• **Instructions for the task**
Your copy should hold only the lines from the one with "[512,374,622,396] 首先是选择 ->" to the one with "[671,405,691,424] [85,441,105,460] 立即", both included, each exactly as it stands below, with no pictures.

• **Provided data**
------------------------------------------------------------

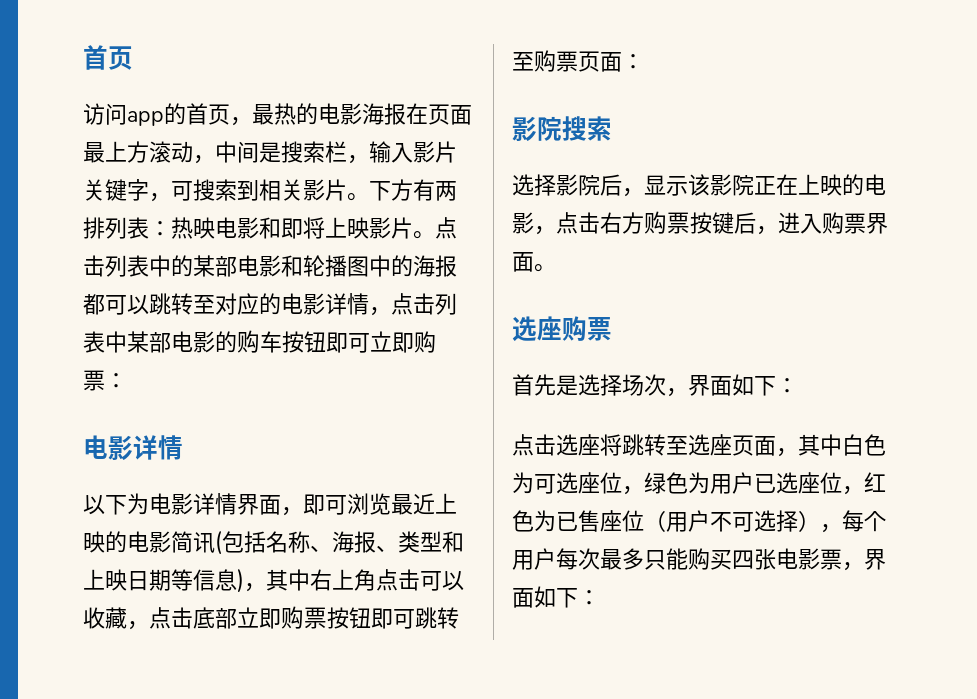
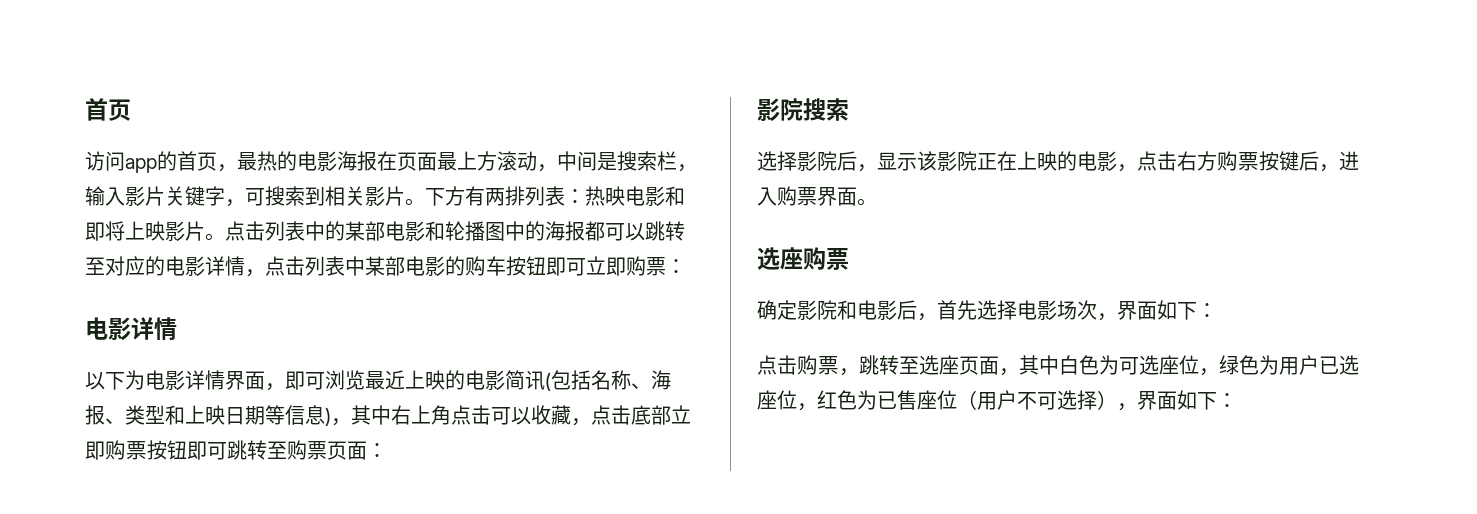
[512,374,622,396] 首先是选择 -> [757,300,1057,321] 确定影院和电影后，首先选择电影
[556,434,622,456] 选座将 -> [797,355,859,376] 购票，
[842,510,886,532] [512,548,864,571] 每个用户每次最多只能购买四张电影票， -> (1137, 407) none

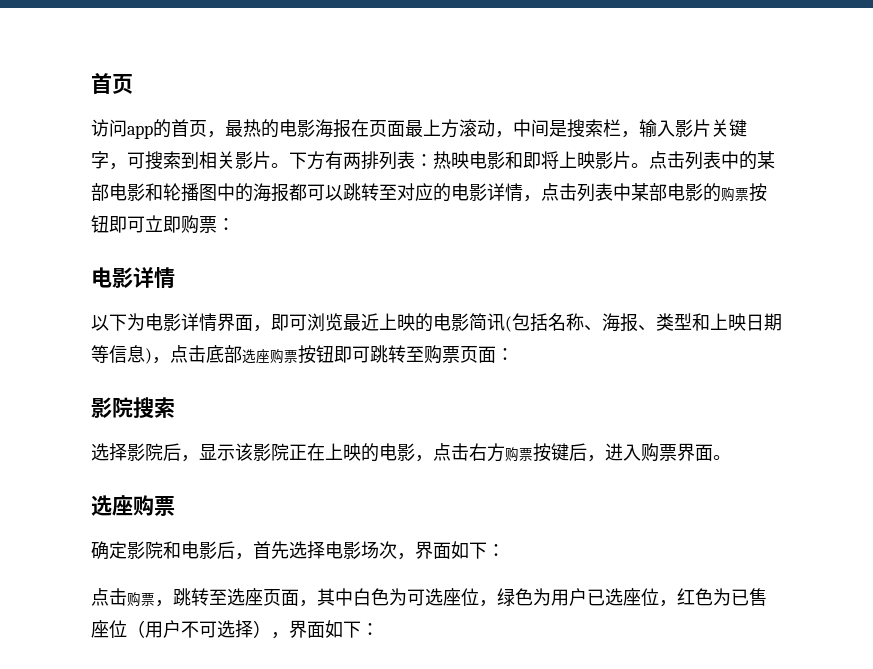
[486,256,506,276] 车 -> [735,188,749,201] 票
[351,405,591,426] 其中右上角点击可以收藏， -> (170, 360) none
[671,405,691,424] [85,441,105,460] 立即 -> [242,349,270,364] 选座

------------------------------------------------------------

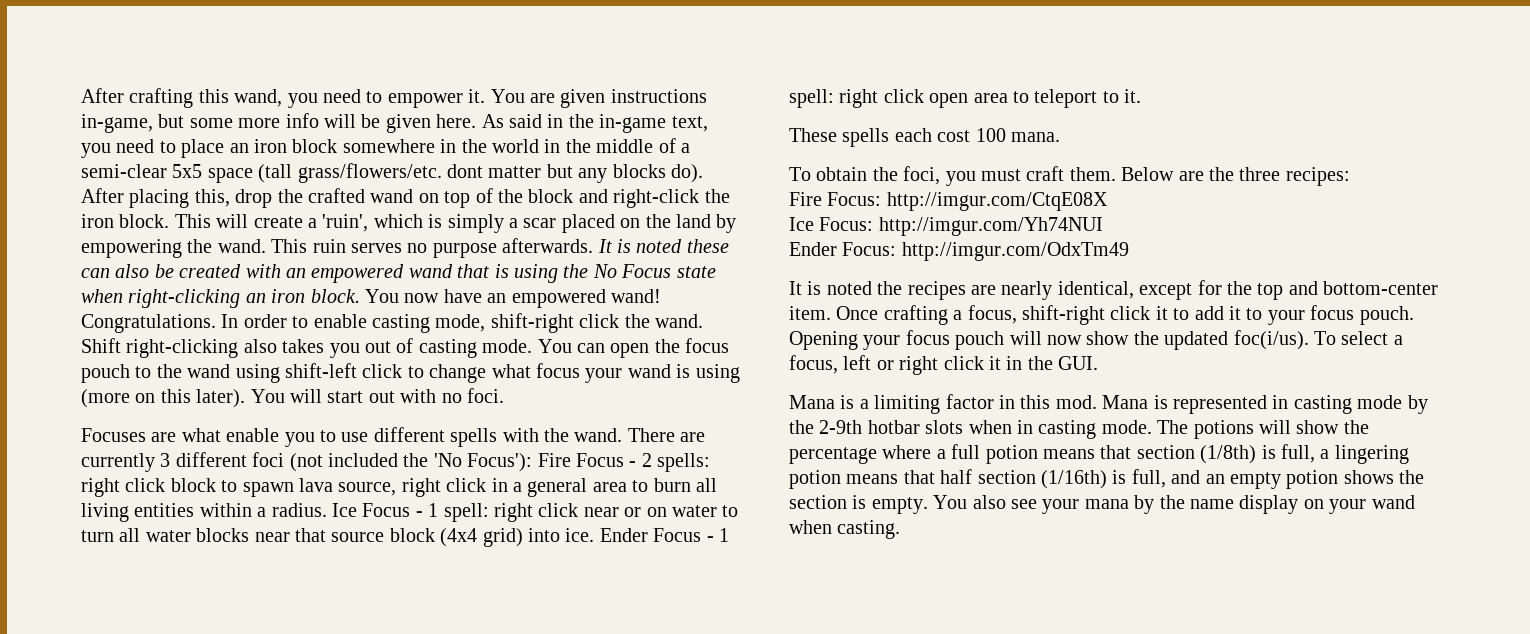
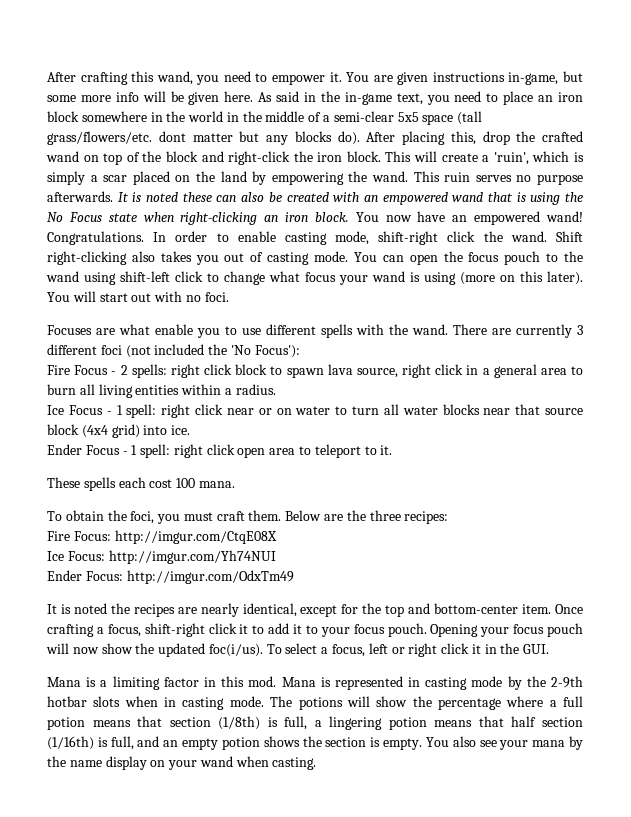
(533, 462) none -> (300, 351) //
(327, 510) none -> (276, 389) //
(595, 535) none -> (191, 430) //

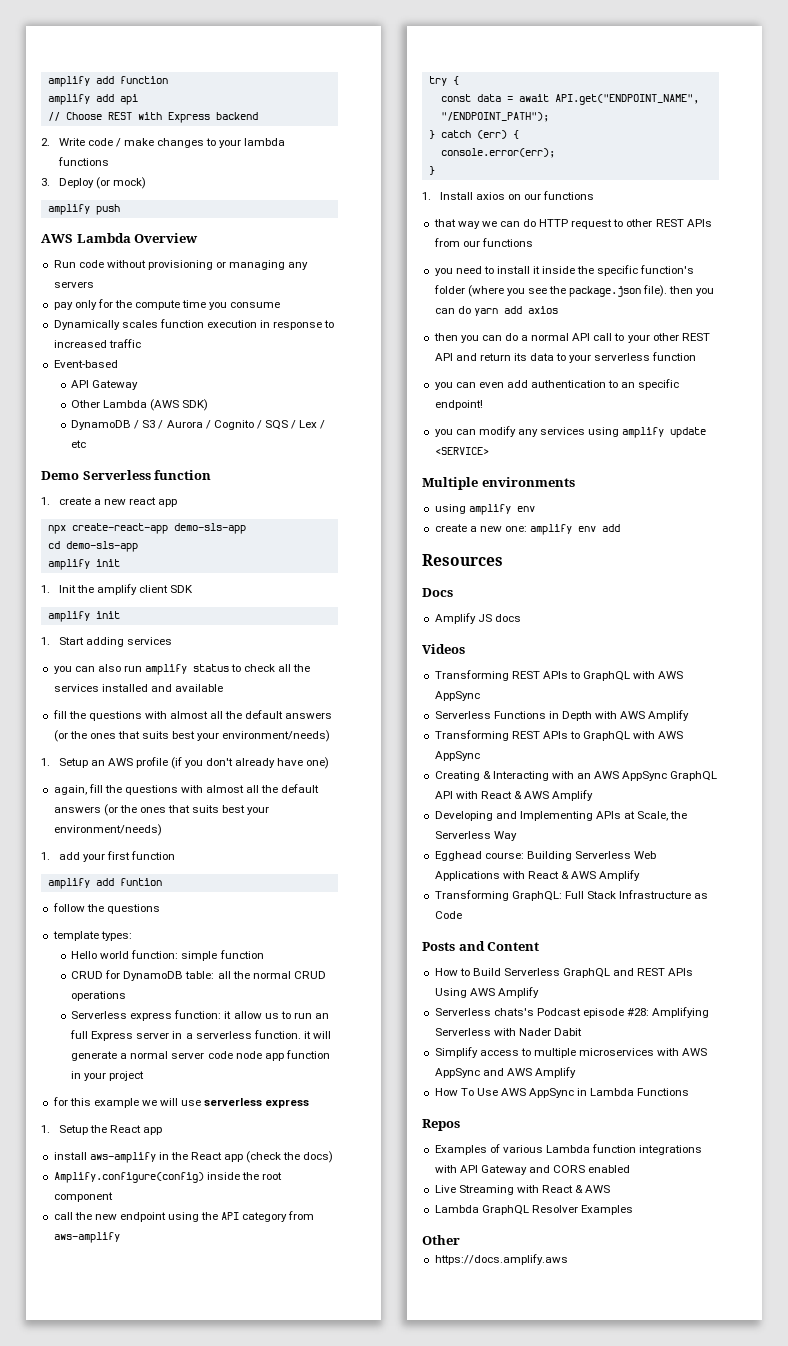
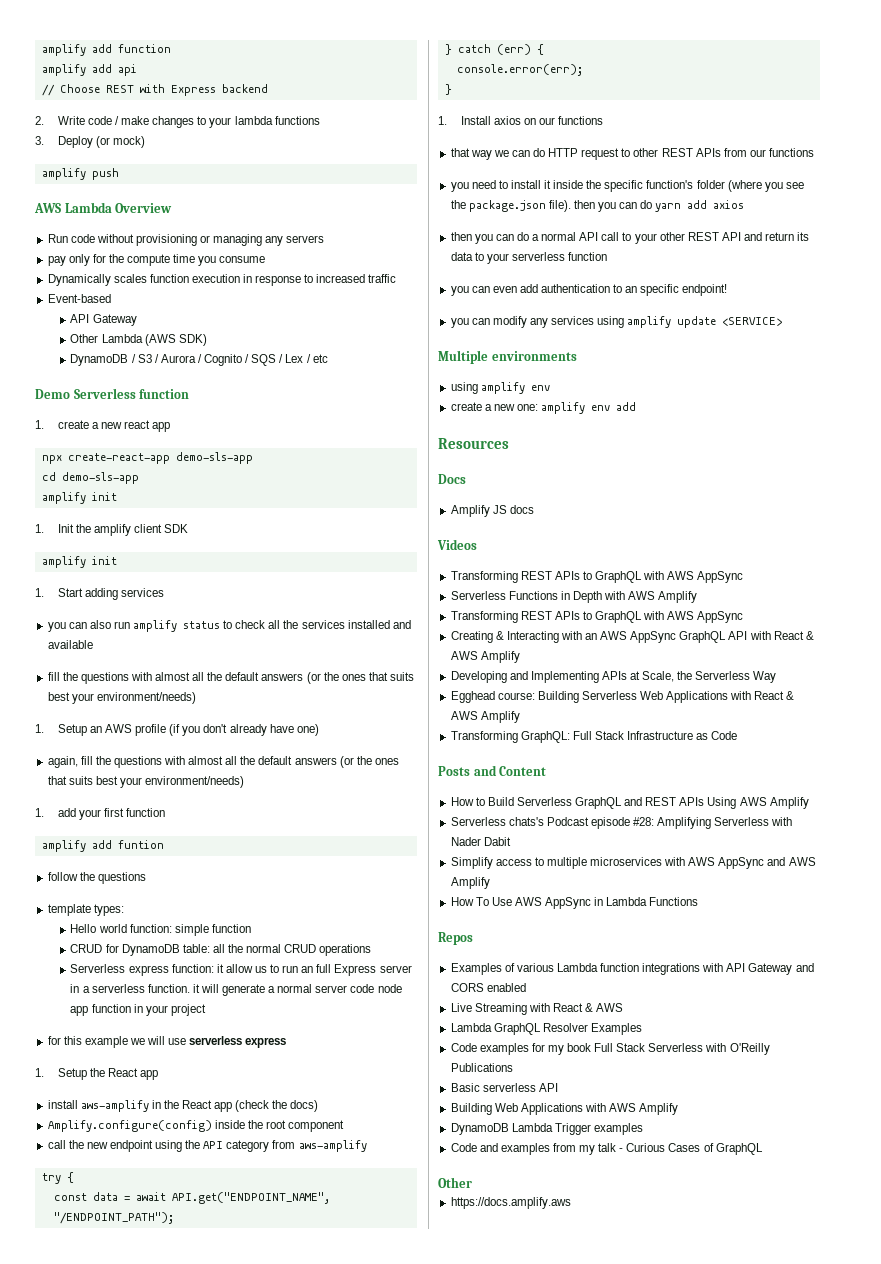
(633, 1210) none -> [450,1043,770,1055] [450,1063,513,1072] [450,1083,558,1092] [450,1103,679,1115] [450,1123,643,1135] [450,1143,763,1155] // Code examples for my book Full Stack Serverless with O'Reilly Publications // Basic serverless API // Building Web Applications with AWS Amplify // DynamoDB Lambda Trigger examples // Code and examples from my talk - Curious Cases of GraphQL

------------------------------------------------------------

• **Your solution**
[512,374,622,396] 首先是选择 -> [757,300,1057,321] 确定影院和电影后，首先选择电影
[556,434,622,456] 选座将 -> [797,355,859,376] 购票，
[842,510,886,532] [512,548,864,571] 每个用户每次最多只能购买四张电影票， -> (1137, 407) none

[486,256,506,276] 车 -> [735,188,749,201] 票
[351,405,591,426] 其中右上角点击可以收藏， -> (170, 360) none
[671,405,691,424] [85,441,105,460] 立即 -> [242,349,270,364] 选座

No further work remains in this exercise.